Moreover, since they're instantiated using reflection, these plug-in classes must have at least one public constructor that accepts no arguments (a nullary constructor). This immediately places unwarranted constraints on your code—you cannot declare fields final in your plug-in class. Not only does this have grave consequences for visibility, but it also makes your classes hard to test and swap out with mocked dependencies. The restriction on who creates your plug-in class also means that your code cannot take advantage of any of the other benefits of dependency injection. Lifecycle, scoping, and AOP interception must all be given up. This is particularly egregious in a scenario where your plug-in uses the same kind of services that your application does, for instance, a database-backed persistence system. Transactions, database connectivity, and security must all be managed independently from the application by your plug-in code.

The alternative is to share services via the use of static state and the singleton anti-pattern. This has negative consequences for testing, as you saw in chapter 5.

A well-designed framework, on the other hand, is cognizant of the testability mantra and allows you to configure plug-ins programmatically; that is, within the application itself. JSR-303 is a validation framework that allows you to create constraint plug-ins that are tied to declarative constraints placed on data model objects. These plug-ins are applied universally based on annotation metadata and help specify the validity of a data object. JSR-303's constraint plug-ins are created and configured via the use of a custom ConstraintFactory interface. ConstraintFactory is a plug-in factory that you provide, which creates instances of the actual constraint plug-ins for JSR-303's runtime.

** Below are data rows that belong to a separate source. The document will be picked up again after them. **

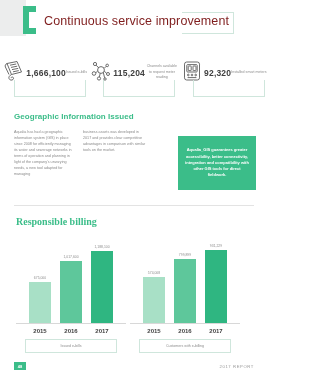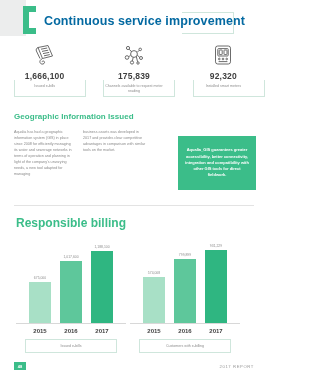--- a/index.html
+++ b/index.html
@@ -17,32 +17,32 @@
   .left-strip { position:absolute; left:0; top:0; width:26px; height:36px; background:#eceded; }
 
   
   .bracket {
     position:absolute; left:23px; top:6px; width:13px; height:28px;
     border-left:6px solid #3bbd89; border-top:6px solid #3bbd89; border-bottom:6px solid #3bbd89;
   }
 
   .title {
     position:absolute; left:44px; top:14px;
-    font-size:12.5px; font-weight:700; color:#0369a1; letter-spacing:.1px;
+    font-size:12.5px; font-weight:400; color:#7f1d1d; letter-spacing:.1px;
     white-space:nowrap;
   }
   
   .title-frame {
     position:absolute; left:182px; top:12px; width:52px; height:22px;
     border:1px solid #cfe6dc; border-left:none;
   }
 
   
   .stats { position:absolute; left:0; top:42px; width:268px; height:58px; display:flex; }
-  .stat { flex:1; display:flex; flex-direction:column; align-items:center; position:relative; }
+  .stat { flex:1; display:flex; flex-direction:row; align-items:center; position:relative;justify-content:center; }
   .stat-icon { height:26px; display:flex; align-items:center; justify-content:center; }
   .stat-num { font-size:8.5px; font-weight:bold; color:#3f3f3f; margin-top:3px; letter-spacing:.2px; }
   .stat-cap {
     font-size:3.6px; color:#8d8d8d; text-align:center; line-height:1.5;
     margin-top:3px; max-width:60px;
   }
   
   .cap-frame {
     position:absolute; top:38px; width:72px; height:17px;
     border:1px solid #cfe6dc;
@@ -66,21 +66,21 @@
     font-size:4px; font-weight:bold; line-height:1.58; text-align:center;
     padding:8px 7px; display:flex; align-items:center; justify-content:center;
   }
 
   
   .divider { position:absolute; left:14px; top:205px; width:240px; height:1px; background:#e3e3e3; }
 
   
   .charts-head {
     position:absolute; left:16px; top:216px;
-    font-size:12px; font-weight:bold; color:#3bbd89; line-height:1.28;
+    font-size:10px; font-weight:bold; color:#3bbd89; line-height:1.28;font-family:Liberation Serif, serif;
   }
 
   .chart-wrap { position:absolute; top:243px; height:100px; }
   .chart-wrap.left { left:16px; width:110px; }
   .chart-wrap.right { left:130px; width:110px; }
 
   .bars { position:relative; height:80px; display:flex; align-items:flex-end; justify-content:center; gap:9px; }
   .bar-col { width:22px; display:flex; flex-direction:column; align-items:center; justify-content:flex-end; height:100%; }
   .bar-val { font-size:3.4px; color:#8d8d8d; margin-bottom:2px; white-space:nowrap; }
   .bar { width:22px; border-radius:0; }
@@ -154,21 +154,21 @@
           <circle cx="10" cy="19.5" r="1.6"></circle>
           <circle cx="16" cy="20" r="1.2"></circle>
           <path d="M7.2 6.2 L9.7 8.9"></path>
           <path d="M15.3 9.3 L17 7.4"></path>
           <path d="M8.7 12 L6.8 13.8"></path>
           <path d="M15.3 12.3 L17.6 14.2"></path>
           <path d="M11.2 14.3 L10.4 17.9"></path>
           <path d="M14.3 13.5 L15.6 18.8"></path>
         </svg>
       </div>
-      <div class="stat-num">175,839</div>
+      <div class="stat-num">115,204</div>
       <div class="stat-cap">Channels available to request meter reading</div>
       <div class="cap-frame c2"></div>
     </div>
 
     <div class="stat">
       <div class="stat-icon">
         <svg width="24" height="24" viewBox="0 0 24 24" fill="none" stroke="#5b5b5b" stroke-width="0.9">
           <rect x="4.5" y="3" width="15" height="18" rx="2.2"></rect>
           <rect x="6.8" y="5.6" width="10.4" height="7.4" rx="0.8"></rect>
           <rect x="8.2" y="7" width="3" height="4.6" rx="0.5"></rect>

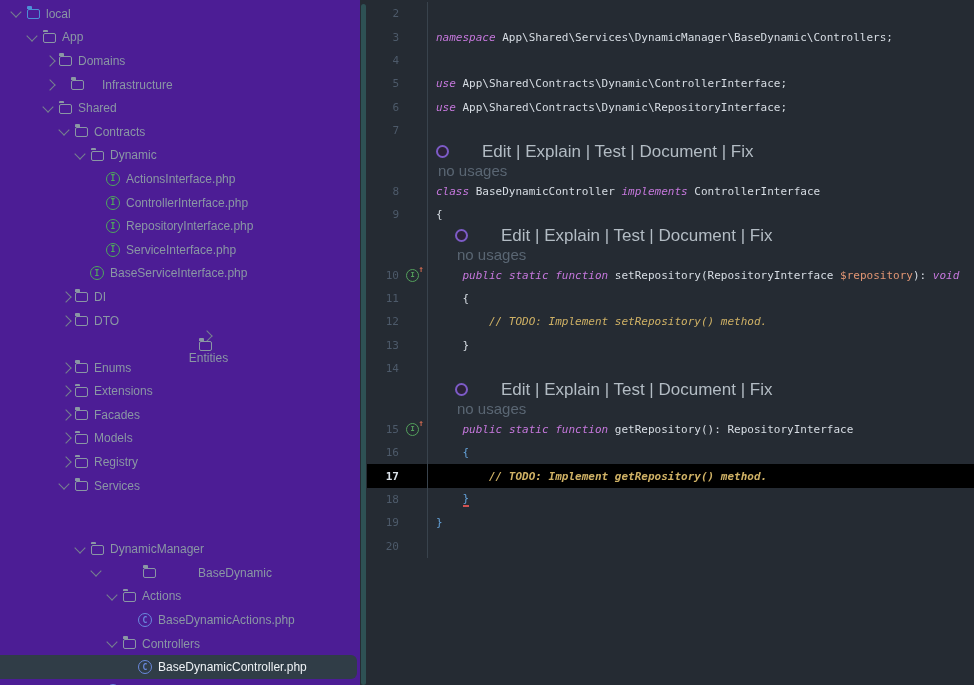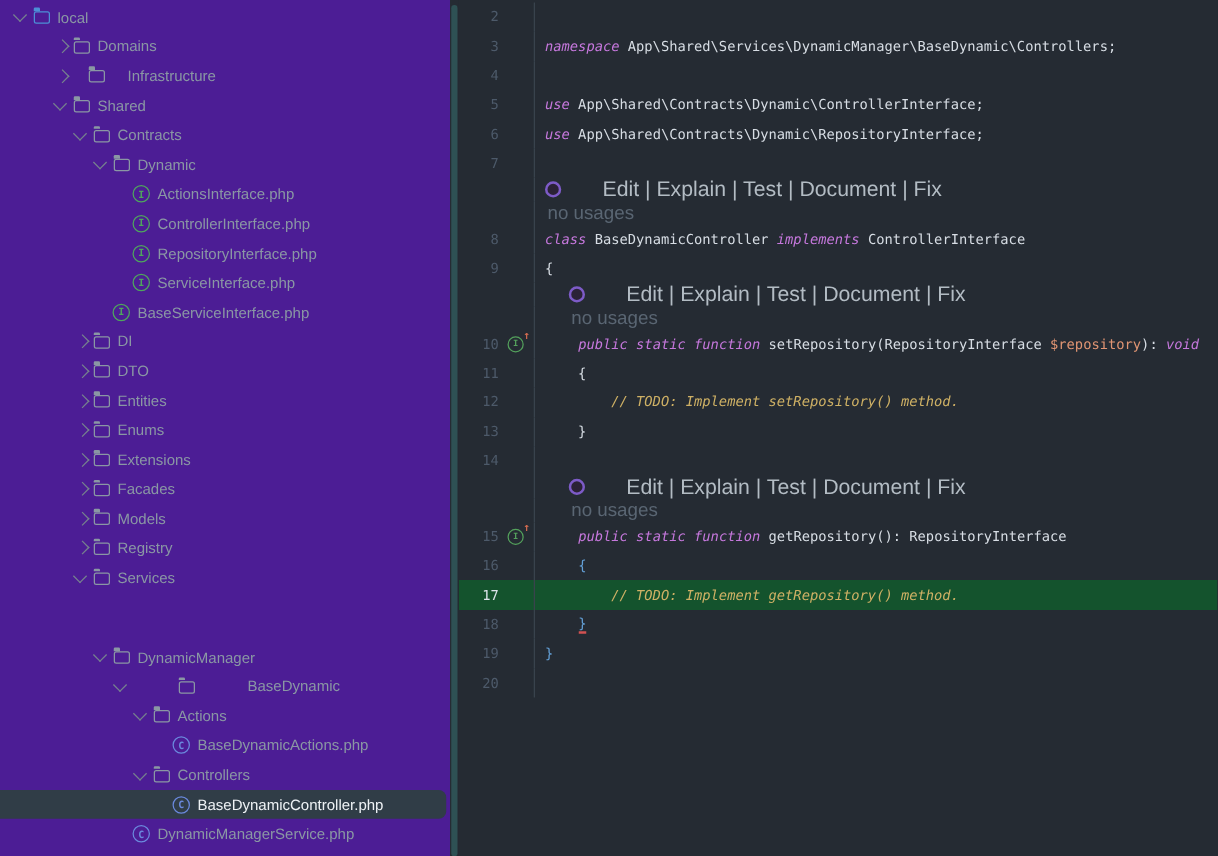--- a/index.html
+++ b/index.html
@@ -30,21 +30,21 @@
 
   
   .splitter{position:absolute;left:361px;top:4px;bottom:0;width:5px;
             background:#2e5154;border-radius:3px;cursor:col-resize;}
 
   
   .editor{position:absolute;left:367px;top:0;right:0;bottom:0;background:#252b33;
           padding-top:2px;font-family:"DejaVu Sans Mono",monospace;overflow:hidden;}
   .row{display:flex;align-items:center;height:23.4px;}
   .row.hint{height:18.6px;}
-  .row.current{background:#14532d;}
+  .row.current{background:#000000;font-weight:bold;}
   .ln{flex:0 0 32px;text-align:right;color:#4d5a6a;font-size:11px;padding-right:2px;}
   .row.current .ln{color:#dce3ea;}
   .gslot{flex:0 0 26px;display:flex;align-items:center;justify-content:flex-start;padding-left:5px;box-sizing:border-box;}
   .codecell{flex:1;border-left:1px solid #39434d;padding-left:8px;white-space:pre;
             font-size:11px;color:#d7dde4;display:flex;align-items:center;height:100%;}
   .tok-kw{color:#c678dd;font-style:italic;}
   .tok-pl{color:#d7dde4;}
   .tok-var{color:#e09573;}
   .tok-todo{color:#cfb165;font-style:italic;}
   .tok-brace{color:#64a1d8;}
@@ -61,20 +61,25 @@
 </style>
 </head>
 <body>
 
 <div class="tree-panel">
     <div class="tree-row" style="padding-left: 12px;">
       <span class="chev exp"></span>
       <span class="ficon blue"></span>
       <span class="tree-label">local</span>
     </div>
+    <div class="tree-row" style="padding-left: 28px;">
+      <span class="chev exp"></span>
+      <span class="ficon"></span>
+      <span class="tree-label">App</span>
+    </div>
     <div class="tree-row" style="padding-left: 44px;">
       <span class="chev col"></span>
       <span class="ficon"></span>
       <span class="tree-label">Domains</span>
     </div>
     <div class="tree-row" style="padding-left: 44px; gap: 12px;">
       <span class="chev col"></span>
       <span class="ficon"></span>
       <span class="tree-label">Infrastructure</span>
     </div>
@@ -116,21 +121,21 @@
     <div class="tree-row" style="padding-left: 60px;">
       <span class="chev col"></span>
       <span class="ficon"></span>
       <span class="tree-label">DI</span>
     </div>
     <div class="tree-row" style="padding-left: 60px;">
       <span class="chev col"></span>
       <span class="ficon"></span>
       <span class="tree-label">DTO</span>
     </div>
-    <div class="tree-row" style="padding-left: 60px;">
+    <div class="tree-row" style="padding-left: 60px; flex-direction: column;">
       <span class="chev col"></span>
       <span class="ficon"></span>
       <span class="tree-label">Entities</span>
     </div>
     <div class="tree-row" style="padding-left: 60px;">
       <span class="chev col"></span>
       <span class="ficon"></span>
       <span class="tree-label">Enums</span>
     </div>
     <div class="tree-row" style="padding-left: 60px;">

Programmatic configuration means that your plug-in configuration code is type-safe, contract-safe, and well-defined within the bounds of the framework's usage parameters. It also means that you can control the creation and wiring of your own code, giving it dependencies, scoping, and rigorous testability. This makes it open to all the great benefits of dependency injection that you've so come to love!

In the next chapter you'll apply many of the patterns you've learned up to this point and create a fully functional, running demo application.



[34] See the problems with testing singletons described in chapter 1 and more comprehensively in chapter 5.

[35] For a thorough examination of this, see chapter 4's investigation of testability and chapter 5's section "The singleton anti-pattern."